Да, приходилось признать с тайной горечью, что «охвостье» выродилось окончательно — выродилось в наглую олигархическую клику, которая ни за что не захочет расстаться со своей властью.

Что-то неминуемо должно было случиться. Множились самые различные слухи, предсказания, неясные угрозы. Астрологи объявили, что в марте 1652 года, в «черный понедельник», произойдет затмение Солнца. Мрак охватит землю средь бела дня, светило закроется черным диском, и на небе выступят звезды. Вот оно! Милленарии ожидали в этот день второго пришествия, обыватели тряслись от страха. Некоторые старались заблаговременно удалиться из Лондона, чтобы избегнуть ужасов космического бедствия. Государственный совет принужден был издать прокламацию, где разъяснялось, что затмения Солнца — явления естественные и жителям нечего опасаться.
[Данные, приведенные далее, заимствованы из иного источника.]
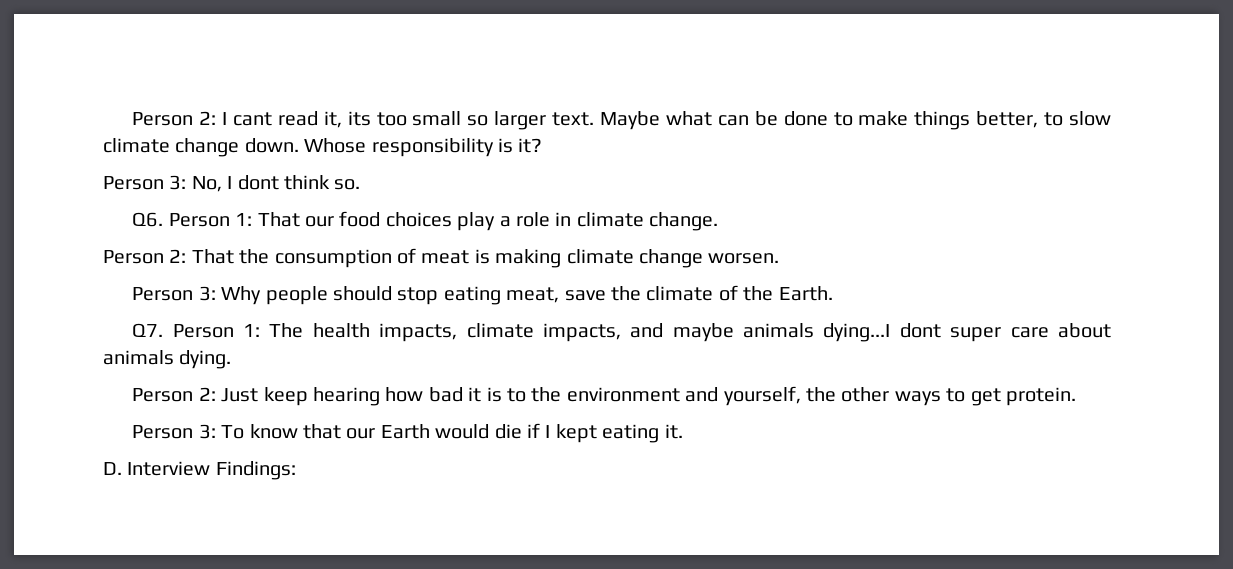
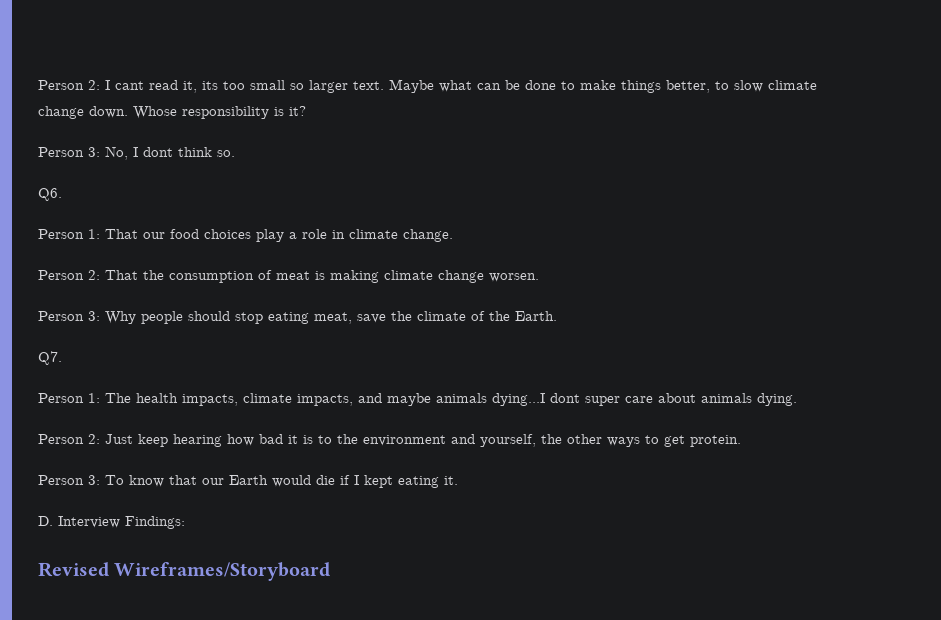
(164, 219) none -> (62, 194) //
(164, 330) none -> (62, 358) //
(296, 470) none -> [38,562,331,581] // Revised Wireframes/Storyboard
В мае началась война с Голландией. Адмирал Блэйк — новая звезда в плеяде английских флотоводцев — захватил шестнадцать голландских торговых судов, груженных ценными товарами. Снова стране надо было напрягать силы, строить флот, ужесточать налоги, но не для обороны от общего врага, а для захвата, для наживы немногих.

Кромвель относился к этой войне неодобрительно. Он не препятствовал ей открыто: дело парламента решать, какую политику вести, но борьба с братьями-протестантами из-за наживы претила ему. Передают, что он сказал голландцам, просившим о мирных переговорах: «Мне эта война не нравится, и ваши христианские увещевания достойны похвалы. Я сделаю все, что в моей власти, чтобы добиться мира».

Летом появились первые признаки недовольства в армии. Офицеры и солдаты стали опять, как в 47-м году, собираться вместе, обсуждать различные политические дела. Это уже само по себе являлось грозным предзнаменованием. 13 августа «охвостью» была подана петиция от офицеров армии. В ней еще раз перечислялись реформы, которые должен был провести парламент: отмена десятины, упорядочение законодательства, удаление с государственных постов «негодных, скомпрометировавших себя и распущенных лиц», упорядочение акциза и налогов, уплата государственных долгов, «прежде всего бедным людям». Были в ней и такие пункты: «6. Должны быть представлены отчеты в израсходовании государственных средств и выплачены недоимки солдатам… 8. Государственные доходы должны поступать в одно казначейство; управляющие казначейством должны назначаться парламентом, а поступления и расходы публиковаться каждые полгода. 9. Необходимо назначение комитета из среды членов палаты для рассмотрения вопроса о ненужных должностях и окладах». «Охвостье» чуть ли не прямо упрекали в казнокрадстве!

Требования самороспуска парламента — того, на чем особенно настаивал Кромвель, — в петиции не было. Стояла лишь осторожная фраза, которая, по существу, подразумевала замену «охвостья» новым представительным собранием: «Необходимо определить, какими качествами должны обладать те лица, которые будут заседать в последующих парламентах».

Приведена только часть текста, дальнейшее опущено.